==== Listed records ====

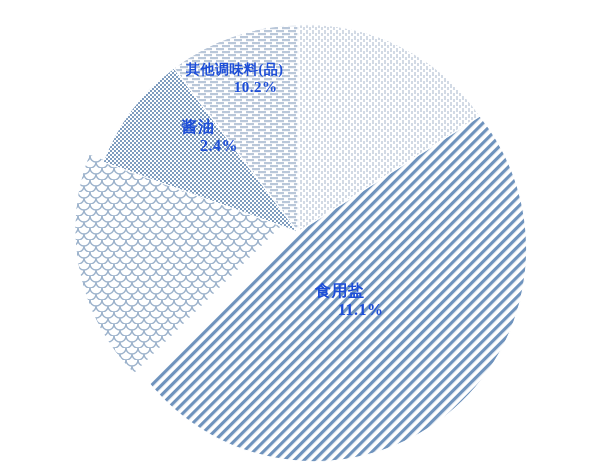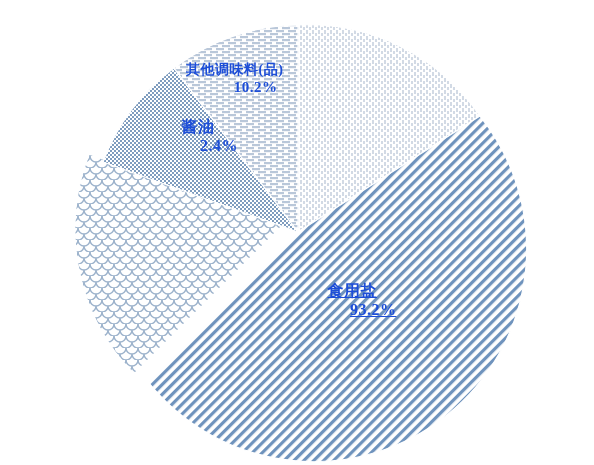"食用盐" #label-salt { left: 308px -> 296px; text-decoration: underline -> none }
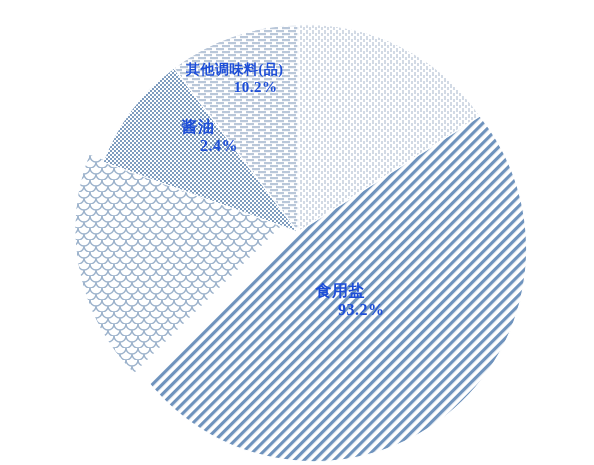"93.2%" span.lbl-value { text: 93.2% -> 11.1% }
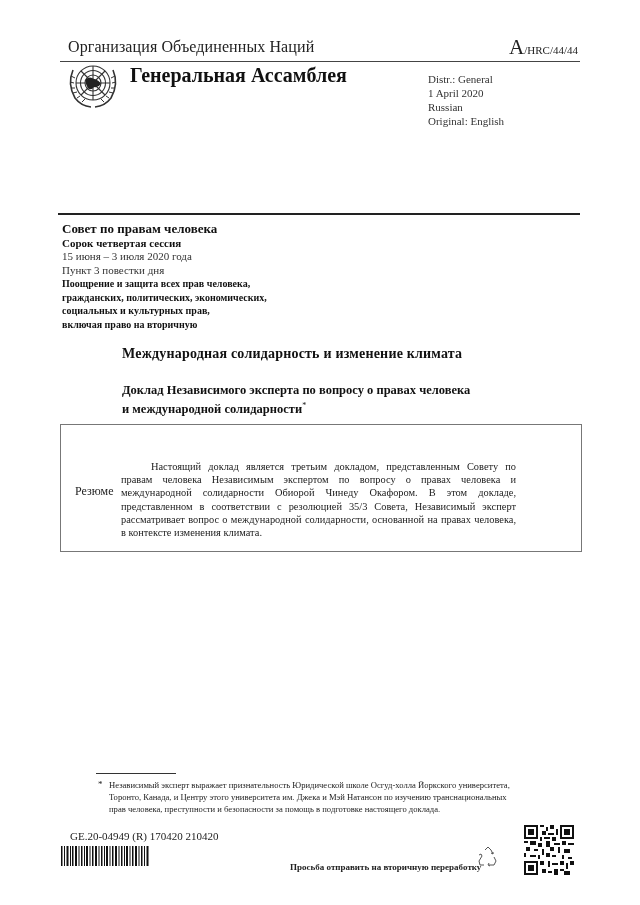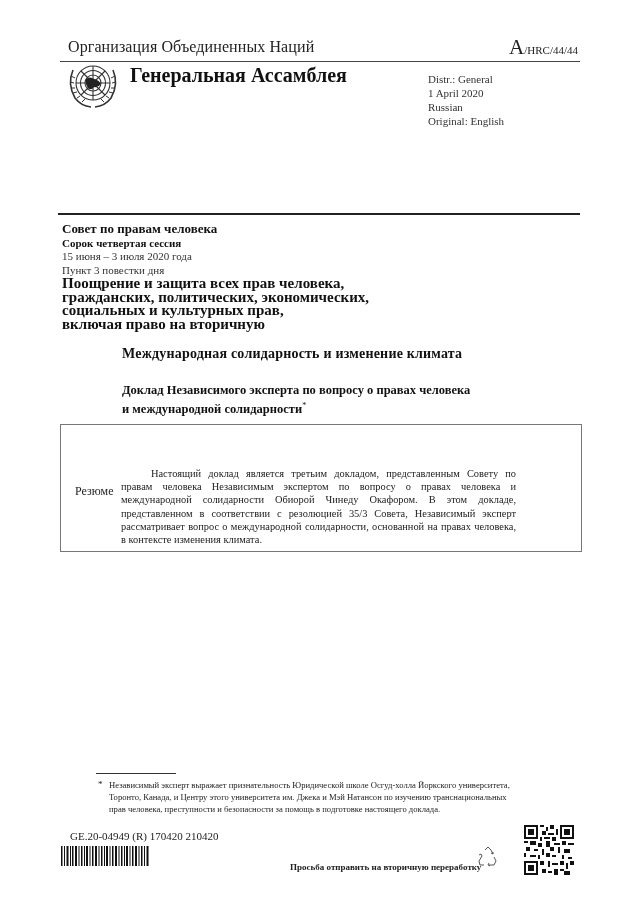"Поощрение и защита всех прав" .council .c-agenda { font-size: 15px -> 10px }
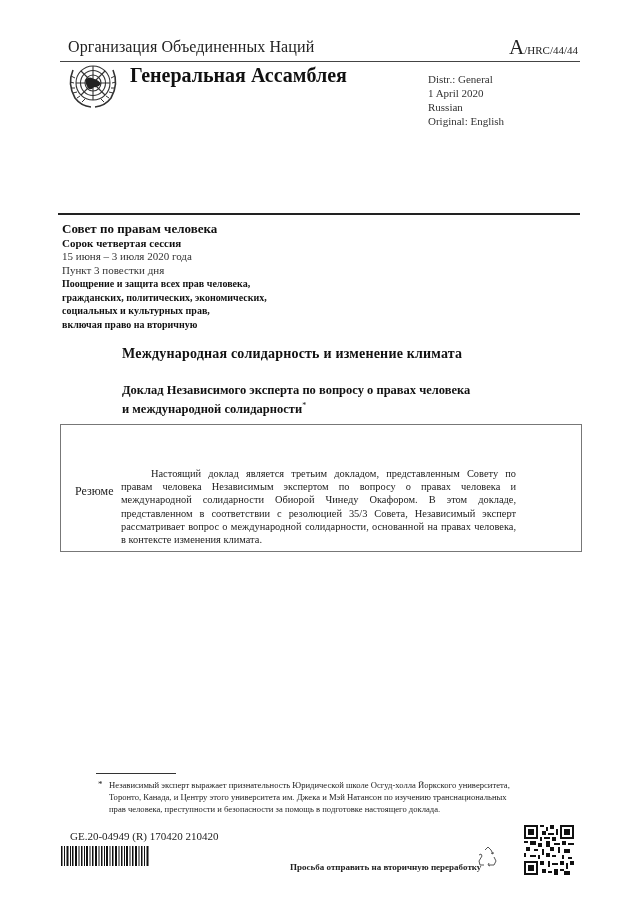"Настоящий доклад является третьим" .summary-text { margin-top: 7px -> none }
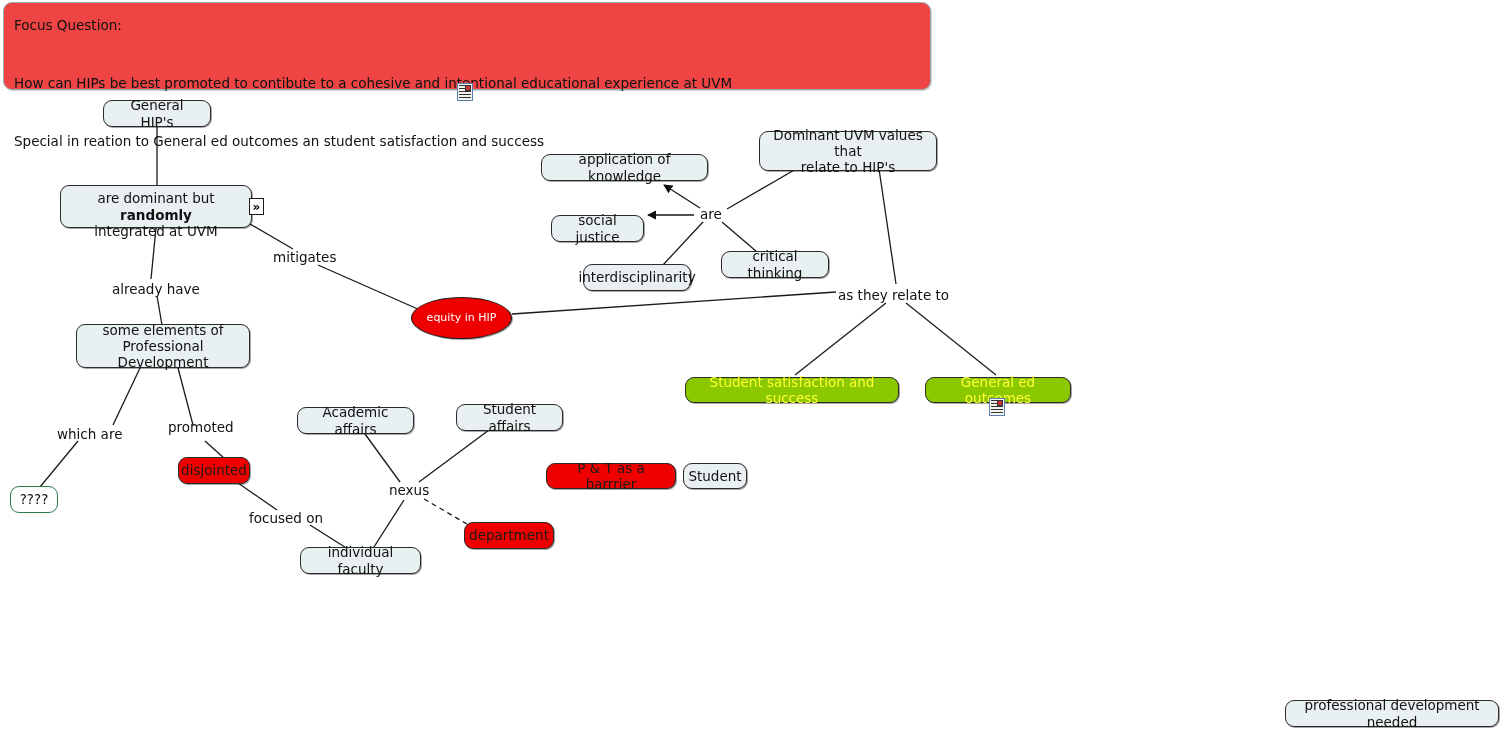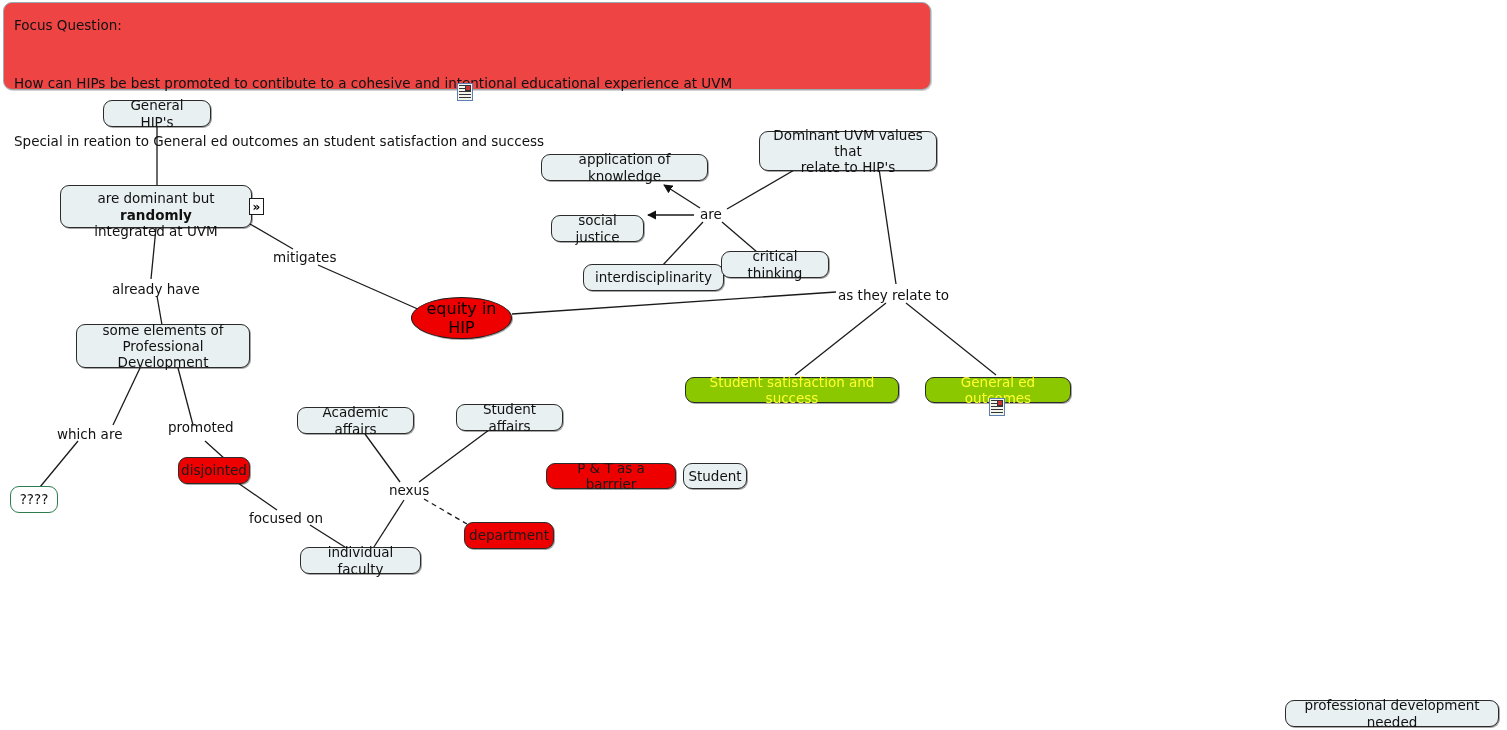"interdisciplinarity" div.node { width: 141px -> 108px }
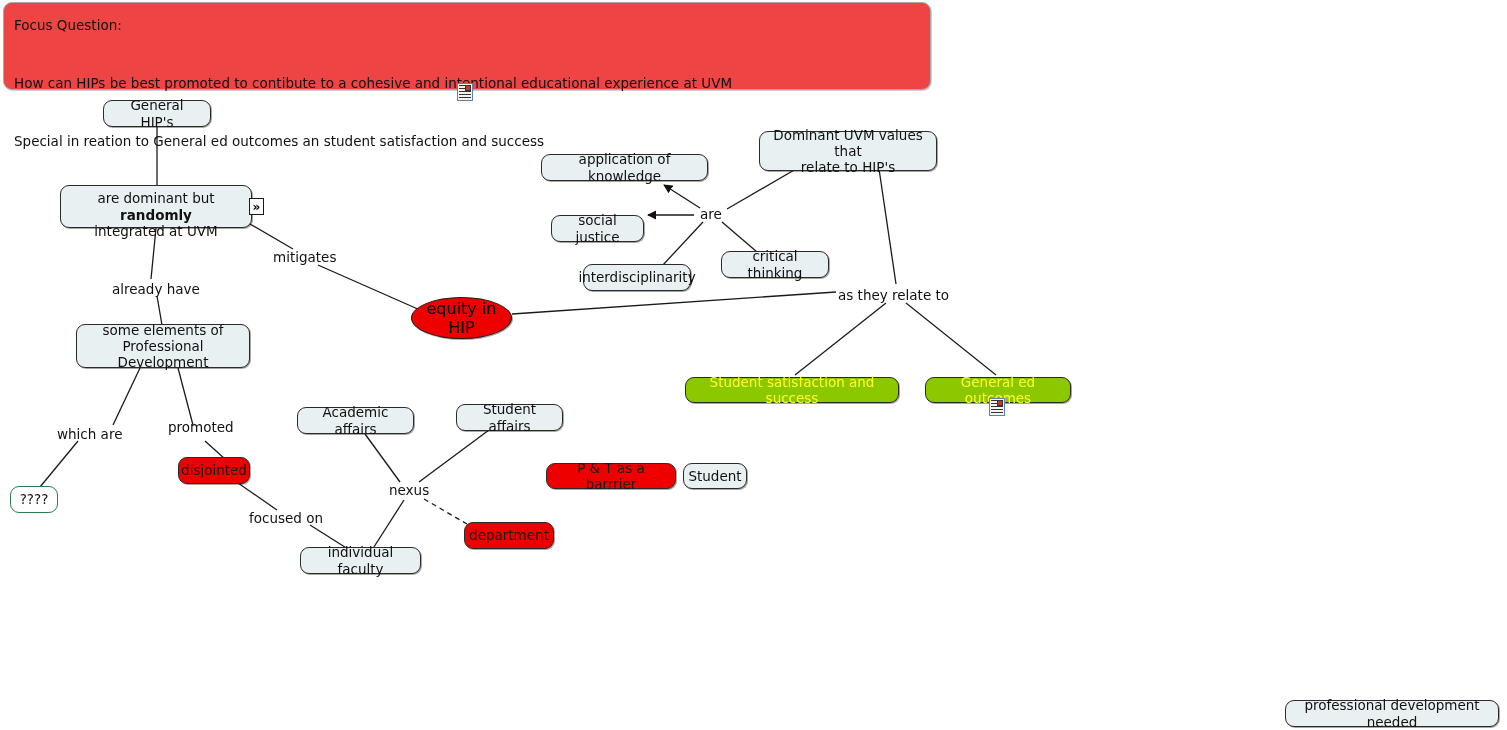"equity in HIP" .ellipse-red { color: #000000 -> #ffffff; font-size: 16px -> 11px }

====

◆ Work order: Lines starting at the one with "margin-top: 7px ->" and ending at the last line of the entries above must be restated word for word, with pictures omitted.

◆ Answer section:
"Настоящий доклад является третьим" .summary-text { margin-top: 7px -> none }
"interdisciplinarity" div.node { width: 141px -> 108px }
"equity in HIP" .ellipse-red { color: #000000 -> #ffffff; font-size: 16px -> 11px }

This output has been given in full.